La relation et le sens au coeur du leardership scolaire
Du 16 au 18 mars, à Strasbourg, un colloque international consacré au leadership scolaire a réuni, à l’initiative du professeur Romuald Normand, sociologue, des chercheurs venus de plusieurs pays et des responsables éducatifs, issus aussi bien de l’enseignement public que privé.
Dans une ambiance à la fois studieuse et passionnée, les échanges ont rapidement dépassé le cadre académique pour devenir un véritable lieu de dialogue entre recherche et pratique. Une conviction forte s’est progressivement imposée : le leadership ne se réduit ni à une fonction ni à une personne. Il est une dynamique d’influence sociale, inscrite dans les interactions quotidiennes et distribuée entre les acteurs.
Les travaux présentés, notamment ceux de Jim Spillane, invitent à penser le leadership comme une pratique ancrée dans le travail ordinaire des équipes : manière d’interpréter les situations, apprentissage collectif, circulation de l’expertise. Cette approche conduit à dépasser une vision individuelle du chef d’établissement pour entrer dans une logique systémique, où la qualité des relations devient déterminante.
Dans cette perspective, les données occupent une place importante, mais non prescriptive. Elles éclairent l’action sans s’y substituer. Leur usage suppose un travail collectif de traduction et de mise en sens. Qu’elles soient au niveau de la classe, des établissements ou du territoire, il apparaît clairement que les données doivent être interprétées dans leur contexte pour devenir un levier de compréhension, et non un outil de contrôle.
Un autre enseignement majeur concerne la place des relations humaines. Le leadership efficace repose moins sur des dispositifs techniques que sur la capacité à relier, à faire émerger les compétences, à créer des espaces de coopération. Le leader apparaît alors comme un « connecteur », attentif aux dynamiques informelles et capable de soutenir une organisation apprenante. À l’inverse, les établissements en difficulté présentent souvent des fragilités récurrentes : isolement des acteurs, manque de vision partagée, relations professionnelles dégradées.

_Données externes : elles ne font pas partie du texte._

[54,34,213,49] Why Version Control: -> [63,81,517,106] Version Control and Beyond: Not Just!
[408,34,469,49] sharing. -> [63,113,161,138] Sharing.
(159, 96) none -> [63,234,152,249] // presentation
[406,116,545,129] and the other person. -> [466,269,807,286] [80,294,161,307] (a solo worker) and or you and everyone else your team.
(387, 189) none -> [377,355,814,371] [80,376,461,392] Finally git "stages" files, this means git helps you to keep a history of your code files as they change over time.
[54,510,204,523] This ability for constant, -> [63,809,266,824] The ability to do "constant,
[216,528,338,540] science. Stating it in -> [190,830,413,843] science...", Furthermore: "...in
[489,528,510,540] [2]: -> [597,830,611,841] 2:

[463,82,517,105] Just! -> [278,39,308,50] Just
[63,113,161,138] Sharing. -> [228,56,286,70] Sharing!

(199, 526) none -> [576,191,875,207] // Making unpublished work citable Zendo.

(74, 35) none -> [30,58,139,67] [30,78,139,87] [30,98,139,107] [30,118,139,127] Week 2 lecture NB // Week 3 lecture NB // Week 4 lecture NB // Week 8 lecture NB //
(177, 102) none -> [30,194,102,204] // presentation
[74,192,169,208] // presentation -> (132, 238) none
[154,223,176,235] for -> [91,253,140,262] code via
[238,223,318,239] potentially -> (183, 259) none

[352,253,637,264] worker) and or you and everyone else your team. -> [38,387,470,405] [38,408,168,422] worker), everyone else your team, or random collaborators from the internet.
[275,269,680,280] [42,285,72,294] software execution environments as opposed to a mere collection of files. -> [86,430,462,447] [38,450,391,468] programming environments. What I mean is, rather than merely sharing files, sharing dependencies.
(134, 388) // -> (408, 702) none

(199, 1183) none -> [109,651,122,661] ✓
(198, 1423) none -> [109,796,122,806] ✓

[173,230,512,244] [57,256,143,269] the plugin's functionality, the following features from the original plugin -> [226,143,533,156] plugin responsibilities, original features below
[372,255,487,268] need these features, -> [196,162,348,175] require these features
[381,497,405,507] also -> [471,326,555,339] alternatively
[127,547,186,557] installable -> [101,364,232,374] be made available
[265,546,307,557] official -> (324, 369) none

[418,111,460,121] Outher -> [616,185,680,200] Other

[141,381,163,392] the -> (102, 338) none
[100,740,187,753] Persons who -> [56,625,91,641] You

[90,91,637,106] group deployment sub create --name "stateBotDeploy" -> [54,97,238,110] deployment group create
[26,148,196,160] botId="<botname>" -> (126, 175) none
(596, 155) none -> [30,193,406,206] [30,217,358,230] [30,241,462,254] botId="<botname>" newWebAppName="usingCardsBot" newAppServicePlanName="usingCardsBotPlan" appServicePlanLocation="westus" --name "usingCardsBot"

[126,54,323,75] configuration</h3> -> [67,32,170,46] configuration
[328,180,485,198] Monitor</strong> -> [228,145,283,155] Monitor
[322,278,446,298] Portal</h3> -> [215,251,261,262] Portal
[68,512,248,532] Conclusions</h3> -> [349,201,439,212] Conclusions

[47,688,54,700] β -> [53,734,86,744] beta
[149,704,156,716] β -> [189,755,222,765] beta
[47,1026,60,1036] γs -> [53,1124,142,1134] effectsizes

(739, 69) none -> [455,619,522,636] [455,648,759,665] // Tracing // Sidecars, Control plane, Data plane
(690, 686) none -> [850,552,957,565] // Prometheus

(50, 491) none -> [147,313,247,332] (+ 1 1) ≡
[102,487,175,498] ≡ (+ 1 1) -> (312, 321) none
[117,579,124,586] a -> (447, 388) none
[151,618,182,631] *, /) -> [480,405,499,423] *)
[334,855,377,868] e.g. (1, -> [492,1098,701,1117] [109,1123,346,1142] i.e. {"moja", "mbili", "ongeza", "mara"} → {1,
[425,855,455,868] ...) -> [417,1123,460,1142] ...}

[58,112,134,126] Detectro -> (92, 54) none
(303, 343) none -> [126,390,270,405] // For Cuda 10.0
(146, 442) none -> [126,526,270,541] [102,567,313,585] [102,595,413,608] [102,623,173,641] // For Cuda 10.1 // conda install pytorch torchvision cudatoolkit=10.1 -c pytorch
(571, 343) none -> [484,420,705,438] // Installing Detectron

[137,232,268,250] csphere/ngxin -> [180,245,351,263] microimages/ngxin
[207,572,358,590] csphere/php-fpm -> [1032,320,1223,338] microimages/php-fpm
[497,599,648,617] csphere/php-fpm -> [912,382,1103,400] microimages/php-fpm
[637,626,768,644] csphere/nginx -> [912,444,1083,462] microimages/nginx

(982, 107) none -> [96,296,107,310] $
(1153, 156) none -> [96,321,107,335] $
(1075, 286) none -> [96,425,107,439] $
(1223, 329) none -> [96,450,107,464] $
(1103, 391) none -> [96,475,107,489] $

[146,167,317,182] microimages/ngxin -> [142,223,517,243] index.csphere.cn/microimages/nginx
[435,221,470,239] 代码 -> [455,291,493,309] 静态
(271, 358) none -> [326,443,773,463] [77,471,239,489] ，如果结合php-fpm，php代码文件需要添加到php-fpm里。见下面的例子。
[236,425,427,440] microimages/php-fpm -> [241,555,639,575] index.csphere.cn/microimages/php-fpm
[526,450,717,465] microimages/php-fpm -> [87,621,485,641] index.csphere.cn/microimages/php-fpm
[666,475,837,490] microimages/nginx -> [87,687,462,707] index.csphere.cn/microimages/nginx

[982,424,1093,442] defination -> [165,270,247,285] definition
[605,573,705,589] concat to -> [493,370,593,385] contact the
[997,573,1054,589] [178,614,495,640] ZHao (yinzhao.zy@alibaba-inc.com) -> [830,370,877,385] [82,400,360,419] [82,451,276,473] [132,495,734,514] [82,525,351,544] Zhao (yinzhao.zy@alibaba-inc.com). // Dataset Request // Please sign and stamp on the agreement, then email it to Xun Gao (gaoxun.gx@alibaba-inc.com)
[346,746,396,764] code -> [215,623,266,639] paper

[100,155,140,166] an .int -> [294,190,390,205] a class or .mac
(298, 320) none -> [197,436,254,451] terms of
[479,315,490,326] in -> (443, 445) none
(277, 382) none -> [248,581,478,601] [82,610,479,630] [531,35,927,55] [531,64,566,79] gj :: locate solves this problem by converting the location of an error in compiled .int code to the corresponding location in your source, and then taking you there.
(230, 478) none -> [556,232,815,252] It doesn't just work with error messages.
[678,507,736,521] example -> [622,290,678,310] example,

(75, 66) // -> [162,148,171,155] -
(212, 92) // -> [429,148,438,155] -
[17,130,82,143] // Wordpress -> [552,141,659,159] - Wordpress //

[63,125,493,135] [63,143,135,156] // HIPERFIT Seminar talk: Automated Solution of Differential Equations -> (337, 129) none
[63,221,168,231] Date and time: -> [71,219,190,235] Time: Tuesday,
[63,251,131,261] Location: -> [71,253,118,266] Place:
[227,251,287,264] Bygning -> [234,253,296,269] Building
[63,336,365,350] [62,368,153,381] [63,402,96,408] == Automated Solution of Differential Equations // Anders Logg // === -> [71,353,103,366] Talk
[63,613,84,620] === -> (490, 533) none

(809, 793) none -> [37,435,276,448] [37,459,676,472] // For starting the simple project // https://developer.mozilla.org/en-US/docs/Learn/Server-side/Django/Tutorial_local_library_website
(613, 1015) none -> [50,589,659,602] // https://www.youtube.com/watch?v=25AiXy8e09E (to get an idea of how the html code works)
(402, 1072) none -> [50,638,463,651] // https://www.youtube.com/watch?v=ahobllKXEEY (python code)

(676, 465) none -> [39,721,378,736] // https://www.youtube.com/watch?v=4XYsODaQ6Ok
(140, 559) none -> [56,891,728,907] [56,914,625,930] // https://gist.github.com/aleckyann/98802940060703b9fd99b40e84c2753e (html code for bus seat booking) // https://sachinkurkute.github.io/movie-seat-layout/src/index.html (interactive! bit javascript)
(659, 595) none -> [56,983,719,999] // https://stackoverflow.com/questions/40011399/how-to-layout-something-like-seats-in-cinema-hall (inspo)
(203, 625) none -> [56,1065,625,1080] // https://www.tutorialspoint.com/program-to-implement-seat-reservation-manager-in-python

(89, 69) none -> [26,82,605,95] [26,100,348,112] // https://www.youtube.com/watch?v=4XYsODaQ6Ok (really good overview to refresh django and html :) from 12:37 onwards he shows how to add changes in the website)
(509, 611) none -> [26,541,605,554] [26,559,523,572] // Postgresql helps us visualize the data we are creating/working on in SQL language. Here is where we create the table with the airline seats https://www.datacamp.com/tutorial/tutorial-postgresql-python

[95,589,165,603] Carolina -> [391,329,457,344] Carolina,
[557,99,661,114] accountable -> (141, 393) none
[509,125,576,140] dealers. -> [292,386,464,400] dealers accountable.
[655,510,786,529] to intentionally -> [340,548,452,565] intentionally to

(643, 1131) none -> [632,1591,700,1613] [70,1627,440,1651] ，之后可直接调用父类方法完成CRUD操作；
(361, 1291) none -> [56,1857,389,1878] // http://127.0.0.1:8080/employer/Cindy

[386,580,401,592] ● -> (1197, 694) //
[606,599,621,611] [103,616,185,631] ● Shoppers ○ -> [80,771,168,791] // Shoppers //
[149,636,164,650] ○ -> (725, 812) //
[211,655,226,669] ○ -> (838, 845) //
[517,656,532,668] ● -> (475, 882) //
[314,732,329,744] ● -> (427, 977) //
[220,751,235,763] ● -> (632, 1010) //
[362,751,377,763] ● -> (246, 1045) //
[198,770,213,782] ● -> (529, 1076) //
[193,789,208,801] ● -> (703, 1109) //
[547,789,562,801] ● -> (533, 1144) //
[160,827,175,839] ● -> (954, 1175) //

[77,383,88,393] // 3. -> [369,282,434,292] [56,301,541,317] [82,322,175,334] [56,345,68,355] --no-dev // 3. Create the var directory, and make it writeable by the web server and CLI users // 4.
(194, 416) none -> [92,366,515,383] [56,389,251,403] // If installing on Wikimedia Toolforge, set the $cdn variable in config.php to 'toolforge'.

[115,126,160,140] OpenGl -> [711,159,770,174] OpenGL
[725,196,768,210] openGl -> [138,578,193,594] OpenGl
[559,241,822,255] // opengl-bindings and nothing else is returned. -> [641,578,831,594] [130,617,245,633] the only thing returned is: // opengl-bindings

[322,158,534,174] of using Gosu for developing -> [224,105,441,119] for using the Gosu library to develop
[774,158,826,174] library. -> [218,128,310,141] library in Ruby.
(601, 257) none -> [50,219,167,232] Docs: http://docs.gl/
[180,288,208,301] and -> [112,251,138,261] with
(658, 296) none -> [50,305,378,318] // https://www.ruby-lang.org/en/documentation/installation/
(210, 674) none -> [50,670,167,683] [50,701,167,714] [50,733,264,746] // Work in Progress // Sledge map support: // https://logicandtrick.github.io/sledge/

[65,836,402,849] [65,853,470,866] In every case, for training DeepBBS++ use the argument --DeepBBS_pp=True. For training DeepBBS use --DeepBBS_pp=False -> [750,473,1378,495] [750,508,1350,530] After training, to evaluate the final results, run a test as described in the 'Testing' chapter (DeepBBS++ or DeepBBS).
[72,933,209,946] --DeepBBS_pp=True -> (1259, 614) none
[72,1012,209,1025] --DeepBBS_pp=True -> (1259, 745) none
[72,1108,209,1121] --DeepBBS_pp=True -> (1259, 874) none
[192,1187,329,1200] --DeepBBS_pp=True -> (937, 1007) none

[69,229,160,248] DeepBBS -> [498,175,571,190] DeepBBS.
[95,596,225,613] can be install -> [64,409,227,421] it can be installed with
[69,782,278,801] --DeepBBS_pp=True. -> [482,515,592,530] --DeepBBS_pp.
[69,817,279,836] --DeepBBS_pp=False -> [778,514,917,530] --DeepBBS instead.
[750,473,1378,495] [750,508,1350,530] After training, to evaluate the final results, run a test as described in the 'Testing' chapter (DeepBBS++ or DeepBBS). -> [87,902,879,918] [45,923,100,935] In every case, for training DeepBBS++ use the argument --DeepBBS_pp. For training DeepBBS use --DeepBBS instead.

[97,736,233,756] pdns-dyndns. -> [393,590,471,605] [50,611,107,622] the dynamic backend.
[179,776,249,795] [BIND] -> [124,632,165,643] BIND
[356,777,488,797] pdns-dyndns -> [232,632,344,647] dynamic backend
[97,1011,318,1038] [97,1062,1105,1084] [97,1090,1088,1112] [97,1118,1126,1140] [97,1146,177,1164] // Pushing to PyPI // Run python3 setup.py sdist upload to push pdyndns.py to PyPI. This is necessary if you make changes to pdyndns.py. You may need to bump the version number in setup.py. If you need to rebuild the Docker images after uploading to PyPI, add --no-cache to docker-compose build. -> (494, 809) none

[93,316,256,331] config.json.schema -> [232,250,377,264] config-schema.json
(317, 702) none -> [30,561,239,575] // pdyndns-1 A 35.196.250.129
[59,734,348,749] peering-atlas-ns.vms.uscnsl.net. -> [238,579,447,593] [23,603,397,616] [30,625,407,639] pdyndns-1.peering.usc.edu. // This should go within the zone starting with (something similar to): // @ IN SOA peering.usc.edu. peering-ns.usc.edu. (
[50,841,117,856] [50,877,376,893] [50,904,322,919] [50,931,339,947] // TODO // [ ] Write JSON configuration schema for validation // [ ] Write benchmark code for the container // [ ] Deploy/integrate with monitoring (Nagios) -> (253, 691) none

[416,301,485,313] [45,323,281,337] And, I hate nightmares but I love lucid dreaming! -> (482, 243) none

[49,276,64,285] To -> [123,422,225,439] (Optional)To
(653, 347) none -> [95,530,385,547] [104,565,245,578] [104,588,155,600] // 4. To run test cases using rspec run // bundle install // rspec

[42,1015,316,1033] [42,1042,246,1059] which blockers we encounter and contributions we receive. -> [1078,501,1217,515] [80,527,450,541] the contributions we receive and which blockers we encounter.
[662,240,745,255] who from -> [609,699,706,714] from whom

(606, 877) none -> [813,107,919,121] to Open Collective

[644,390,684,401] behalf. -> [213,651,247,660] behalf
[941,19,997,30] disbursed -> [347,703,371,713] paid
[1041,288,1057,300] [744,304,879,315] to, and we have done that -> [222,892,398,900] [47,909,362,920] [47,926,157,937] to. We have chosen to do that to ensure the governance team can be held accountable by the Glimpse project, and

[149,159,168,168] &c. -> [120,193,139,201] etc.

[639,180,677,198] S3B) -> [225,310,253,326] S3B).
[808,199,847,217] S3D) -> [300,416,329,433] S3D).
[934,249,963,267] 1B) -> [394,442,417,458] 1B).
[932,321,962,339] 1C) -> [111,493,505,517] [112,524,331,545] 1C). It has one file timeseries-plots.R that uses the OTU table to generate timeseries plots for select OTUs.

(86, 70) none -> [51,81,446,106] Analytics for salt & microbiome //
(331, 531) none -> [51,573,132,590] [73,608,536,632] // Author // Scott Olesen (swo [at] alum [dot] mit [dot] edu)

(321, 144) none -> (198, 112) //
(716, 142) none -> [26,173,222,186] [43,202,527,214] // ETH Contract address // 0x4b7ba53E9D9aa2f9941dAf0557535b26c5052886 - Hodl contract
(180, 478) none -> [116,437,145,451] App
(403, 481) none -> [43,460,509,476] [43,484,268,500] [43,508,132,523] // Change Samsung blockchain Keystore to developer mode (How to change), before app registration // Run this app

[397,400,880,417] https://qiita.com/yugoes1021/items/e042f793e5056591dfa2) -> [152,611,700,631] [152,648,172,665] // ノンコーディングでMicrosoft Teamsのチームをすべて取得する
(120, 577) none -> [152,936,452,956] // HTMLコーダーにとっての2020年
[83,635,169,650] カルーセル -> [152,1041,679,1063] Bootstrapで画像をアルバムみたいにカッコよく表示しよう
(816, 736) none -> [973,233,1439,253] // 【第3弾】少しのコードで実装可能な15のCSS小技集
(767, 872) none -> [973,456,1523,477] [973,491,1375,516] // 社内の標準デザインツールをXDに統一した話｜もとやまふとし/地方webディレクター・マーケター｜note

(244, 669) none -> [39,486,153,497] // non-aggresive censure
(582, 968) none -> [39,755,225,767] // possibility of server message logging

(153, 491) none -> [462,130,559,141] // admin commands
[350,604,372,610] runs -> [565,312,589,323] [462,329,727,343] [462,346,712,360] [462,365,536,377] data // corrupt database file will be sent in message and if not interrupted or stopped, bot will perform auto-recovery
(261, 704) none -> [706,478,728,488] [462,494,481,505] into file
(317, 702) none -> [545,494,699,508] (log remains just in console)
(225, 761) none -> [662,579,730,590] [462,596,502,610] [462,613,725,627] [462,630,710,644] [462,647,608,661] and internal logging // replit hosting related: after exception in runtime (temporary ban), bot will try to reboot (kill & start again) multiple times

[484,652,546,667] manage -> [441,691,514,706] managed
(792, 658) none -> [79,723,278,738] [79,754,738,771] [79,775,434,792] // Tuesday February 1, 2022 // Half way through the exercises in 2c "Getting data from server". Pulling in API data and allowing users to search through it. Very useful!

Pour l’Enseignement catholique, ces apports constituent une opportunité précieuse. Ils invitent à renforcer une vision relationnelle et communautaire du leadership, à développer des pratiques de discernement partagé et à soutenir des formes de gouvernance attentives à la fois à la qualité des apprentissages et à la croissance intégrale des personnes.
Au fond, ces journées strasbourgeoises auront rappelé une évidence exigeante :
diriger une école aujourd’hui, c’est d’abord tisser des liens, donner du sens et accompagner des transformations humaines et collectives.